Sunday, August 24, 2014

Pilihan

Malang, 24 Agustus 2014

Beberapa tahun yang lalu – 10 tahun yang lalu lebih tepatnya,  ketika lulus dari SMA dan dihadapkan pada pilihan untuk menentukan jurusan di perguruan tinggi, saya sempat bingung untuk menentukan apa yang ingin saya pelajari. Antropologi – mata pelajaran favorit saya karena bisa mempelajari budaya suatu suku ataupun bangsa – namun, universitas yang membuka fakultas antropologi saat itu hanyalah Universitas Cendrawasih, pilihan yang langsung ditolak mentah-mentah oleh kedua orang tua saya karena jauh dan tak punya prospek masa depan kata mereka; ada  Akuntansi – karena saya merasa bahwa cukup mengerti mata pelajaran ini; ada komunikasi – fakultas baru di Universitas Brawijaya yang sedang menjadi tren tahun itu selain Desain Komunikasi Visual. Atau pilihan terakhir, hukum. Bukan karena saya menyukai undang-undang yang menurut saya ruwet, tapi karena menurut saya, jika kita mengetahui suatu peraturan dengan baik, maka kita bisa juga mengerti celahnya. Bukankah sebagian besar penjahat kerah putih adalah mereka yang sebenarnya lebih mengerti aturan daripada para orang awam? Sesederhana dan selicik itu.

Menjadi pilihan kedua saya ketika mengikuti ujian penerimaan mahasiswa baru di Universitas Brawijaya, Tuhan mengijinkan saya untuk mempelajari hukum selama 5 tahun (iya, 5 tahun, saking cintanya sama kampus dan belum sanggup menghadapi dunia nyata. Hahahahaha).

Di penghujung masa kuliah pun, ada pilihan yang harus saya putuskan. Salah satunya mau jadi apa saya setelah lulus. Hakim dan jaksa bukan pilihan untuk saya, terlalu abu-abu dan nggak punya uang. Saya bisa menjadi pengacara, benar ataupun salah, siapapun klien saya, mereka yang saya bela. Atau menjadi bagian pengelolaan sumber daya manusia. Saya kembali memutuskan, akan lebih baik jika saya menjadi seorang HRD daripada hakim, jaksa maupun pengacara. Toh pilihan tersebut masih membuat saya bekerja dan mengamati manusia.
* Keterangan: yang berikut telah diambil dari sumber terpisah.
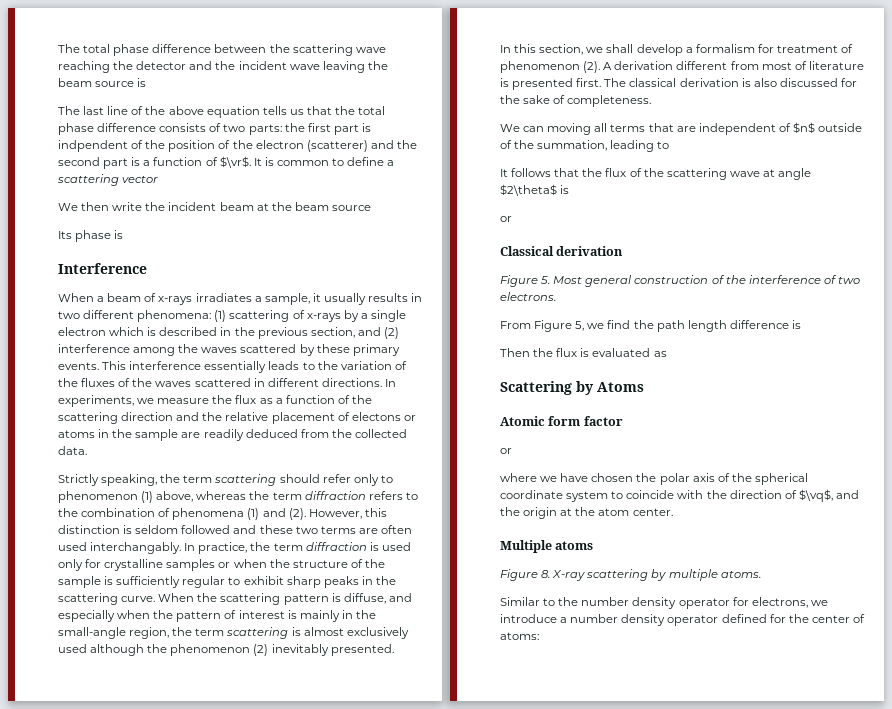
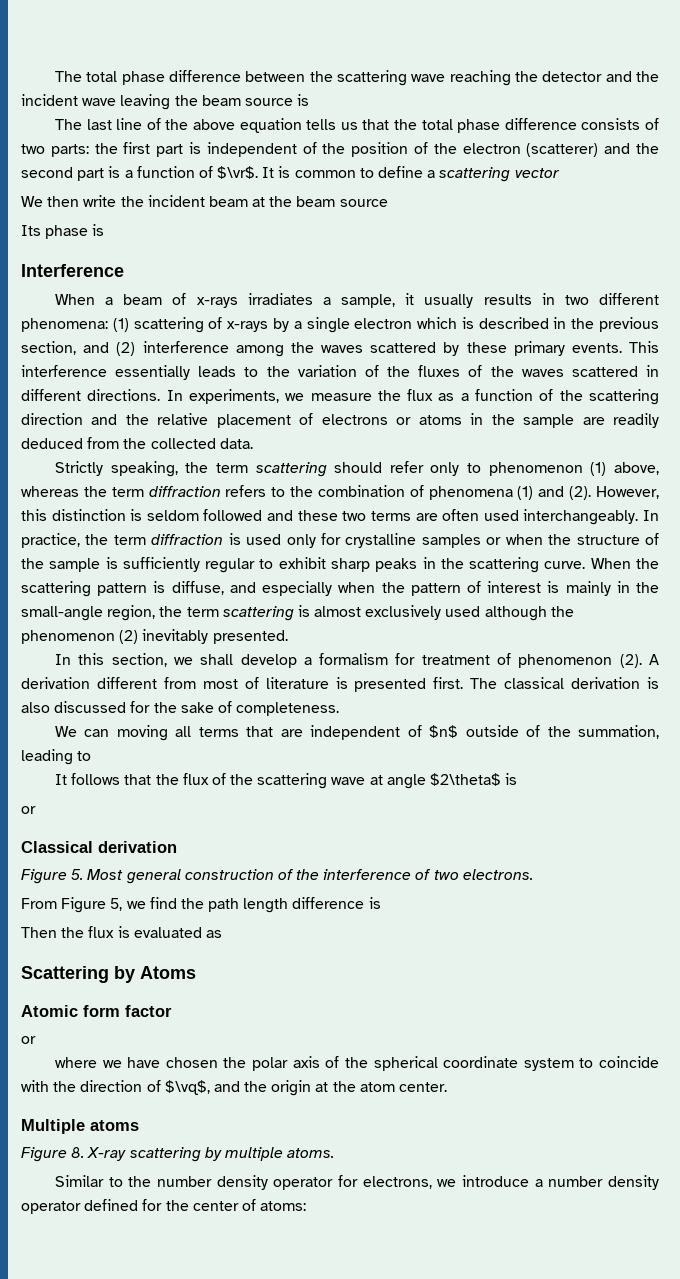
[58,140,128,152] indpendent -> [206,142,297,157] independent
[351,412,401,421] electons -> [321,414,388,425] electrons
[90,542,182,554] interchangably. -> [523,509,639,525] interchangeably.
Pilihan tersebut, baru mendapatkan kesempatan 4 tahun kemudian, setelah berkeliling ke beberapa kota. Tawaran untuk menjadi HRD tersebut diberikan oleh seorang teman lama, untuk bersama dia dan anggota tim yang lain menjadikan perusahaan yang dia miliki menjadi lebih baik daripada sebelumnya. Saya pun menerimanya. Mimpi, cita-cita dan pilihan saya menjadi kenyataan.

Sepuluh hari yang akan datang, saya akan merayakan ulang tahun saya yang pertama di perusahaan ini. Di luar perkiraan saya, justru orang-orang yang bekerja bersama saya inilah yang mengajari saya begitu banyak hal. Pelajaran demi pelajaran saya dapatkan setiap harinya. Marah, ngomel, sakit hati, migrain sampai sakit lambung jadi makanan setiap hari. Tapi, semua itu terlupakan atau terlewati dengan mulus ketika saya mendapatkan partner kerja yang luar biasa, pimpinan yang bijaksana, bergelas-gelas kopi (almost no beer and ciggy for me in my hometown) dan tentu saja, obat migrain (ha!).

Tulisan ini adalah tulisan pembuka, karena dalam beberapa waktu ke depan, saya akan menuliskan beberapa pelajaran yang saya dapatkan selama saya bekerja dan bergabung bersama dengan tim yang luar biasa ini selama satu tahun terakhir. Tentang manusia, yang di balik semua penampilan mereka, punya cerita yang selalu menarik untuk diceritakan dan dijadikan pelajaran hidup bagi saya.

Karena seseorang pernah mengatakan bahwa hidup terlalu singkat untuk menjalani semua pembelajaran, yang baik maupun yang buruk. Sehingga yang bisa kita lakukan adalah belajar dari orang-orang yang ada di sekitar kita. Bukankah seseorang ada dalam kehidupan kita karena ingin mengajari kita sesuatu?

Cheers,
Amel

P.s : I dedicated this note for all of my ex-bosses (Mr. Andri, Mr. Tritan, Mr. Sherwin), without all of you, I never got this opportunity to reach one of my dreams today. What I've learnt from all of you yesterday, made who I am today. Special thanks for you, Mamak Bos, thank you for giving me this opportunity. I am so much blessed.